"Coversheet of Beethoven's Op. 130 as published in Berlin on June 2nd, 1827." (Caption and illustration via Wikipedia).
By Eric Wagner, guest blogger
This week please read sections 1 – 3 of chapter 10 (pg. 303 - 327) and listen to Op. 130 repeatedly. Please comment on this week’s reading/listening and continue to comment on previous weeks’ readings/quartets.
I hope all goes well. Kerman emphasizes this quartet’s problematic nature due to the fact the Beethoven decided to remove the original finale and publish it separately. Please keep in mind that Beethoven contemplated breaking up the Hammerklavier and the Ninth Symphony in a similar fashion. Beethoven sometimes felt ambivalent about his most radical compositions.
I love how Bob Wilson wrote about the Hammerklavier. Op. 130, with its original ending, seems the quartet analogue for that sonata, ending with an earth shaking, unprecedented fugue.
Pg. 321 – “And the Great Fugue, Schindler’s ‘Monstrum aller Quartett-Musik’ - who would have thought of yoking this giant with a midget like the Presto second movement?” I once saw the Phoenix Suns play the Washington Bullets when 7’7” Manute Bol and 5’3” Muggsy Bogues both played for the team. They would often come off the bench at the same time, and, with their bright blue and red uniforms, I found the visual effect quite trippy.
4 comments:
The Grand Fugue became the first Beethoven Quartet I completely loved and related to upon first listening. Obviously a work of genius, this is my current favorite by far.
In the Fugue chapter, Kerman seems to deliberately introduce a spiritual subtext at times while writing about the music. For instance, he mentions “striving for the supertonic” at one point. I just learned that a supertonic is what they call the second note in the scale, the note above the tonic. Many such instances appear in this chapter that could easily suggest spiritual work and transformation. The last paragraph on p. 295 and the first paragraph on p. 296 especially hit the head on the nail if one considers very basic qabalistic allusions.

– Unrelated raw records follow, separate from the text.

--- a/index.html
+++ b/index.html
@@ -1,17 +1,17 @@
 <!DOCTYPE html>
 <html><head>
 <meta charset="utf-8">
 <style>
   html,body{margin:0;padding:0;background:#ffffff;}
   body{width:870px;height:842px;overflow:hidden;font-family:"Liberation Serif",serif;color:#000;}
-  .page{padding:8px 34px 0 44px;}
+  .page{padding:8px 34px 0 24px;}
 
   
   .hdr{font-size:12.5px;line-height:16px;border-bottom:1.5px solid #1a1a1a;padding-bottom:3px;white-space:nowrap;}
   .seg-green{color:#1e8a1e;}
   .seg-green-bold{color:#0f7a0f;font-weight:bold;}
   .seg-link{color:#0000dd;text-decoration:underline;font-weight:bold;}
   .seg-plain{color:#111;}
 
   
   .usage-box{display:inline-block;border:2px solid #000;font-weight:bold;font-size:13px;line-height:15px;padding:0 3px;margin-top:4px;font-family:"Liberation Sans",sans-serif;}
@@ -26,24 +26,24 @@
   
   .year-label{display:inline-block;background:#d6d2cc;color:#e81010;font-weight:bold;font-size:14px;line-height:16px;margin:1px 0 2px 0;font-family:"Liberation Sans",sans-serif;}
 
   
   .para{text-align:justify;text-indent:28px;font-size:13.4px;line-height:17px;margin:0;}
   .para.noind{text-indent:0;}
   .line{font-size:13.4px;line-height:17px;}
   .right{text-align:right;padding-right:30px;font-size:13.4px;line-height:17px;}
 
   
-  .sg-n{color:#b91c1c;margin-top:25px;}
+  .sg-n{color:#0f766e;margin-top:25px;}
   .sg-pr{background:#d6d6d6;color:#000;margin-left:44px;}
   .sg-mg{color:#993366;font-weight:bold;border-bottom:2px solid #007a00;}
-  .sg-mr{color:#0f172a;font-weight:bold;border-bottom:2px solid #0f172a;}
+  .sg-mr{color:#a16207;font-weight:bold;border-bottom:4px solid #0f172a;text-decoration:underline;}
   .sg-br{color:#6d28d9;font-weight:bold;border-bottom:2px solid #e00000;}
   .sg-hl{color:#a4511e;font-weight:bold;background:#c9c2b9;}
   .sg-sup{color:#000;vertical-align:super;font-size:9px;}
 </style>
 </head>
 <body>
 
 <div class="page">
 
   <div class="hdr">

This sentence reminded of a central thesis behind Deleuze’s “Difference and Repetition”: “The importance lies not in the number, of course, but in the fact of variation and in the new dimension of feeling that each new chord seems to bring with it.” (p.296) It seemed to me that the concept of the musical fugue made a great illustration of Deleuze’s notion of difference in repetition so I googled it. I didn’t immediately find anything directly related, but did find what looks like a great paper on music and postmodernism:
http://citeseerx.ist.psu.edu/viewdoc/download?doi=10.1.1.887.9092&rep=rep1&type=pdf
It had this quote:
“… in some ways ‘postmodern’ philosophers such as Gilles Deleuze argued that tonic experimenters such as Béla Bartók were more successful in creating something drastically new which genuinely broke with the bounds of previous convention (Deleuze and Guattari, “A Thousand Plateaus” p. 349–50).”
At the conclusion of the project with Ludi Van Beethoven Hinrichs, after getting him to sign Kerman’s book with his full name, I asked him what he thought of his namesake’s Quartets. He said he loved the late quartets particularly the one in B flat ( the Great Fugue) - “ it’s very avant garde almost like Bartok.” I went through a period of listening to lots of Bartok some years back. Maybe that explains why the Great Fugue sounds so familiar.
The first movement of op. 131 sounds feminine, to me. It expresses great beauty, softness and delicacy like a larval butterfly’s wings getting ready to fly.
Sombunall of the descriptive writing from the first movement of Chapter 10 beginning with the second paragraph until the end, (p. 303 – 305) could equally apply to “Illuminatus!,” in my opinion. I don’t find “Illuminatus!” problematic though I expect some readers do.
G.I. Gurdjieff, influenced by Pythogoras, also famously used music concepts, in particular the diatonic scale, to illustrate the process of transformation.
Interestingly, the diatonic scale has seven notes and Op. 131 has seven movements. I could associate these with the chakras and/or the first seven circuits. I may have to read Deleuze's book on Proust. I looked it up on Amazon.
Inspired by Oz' post, I sat down and listened to the Grosse Fuge. It is indeed a great work. But I like a lot of the other late quartet stuff, too.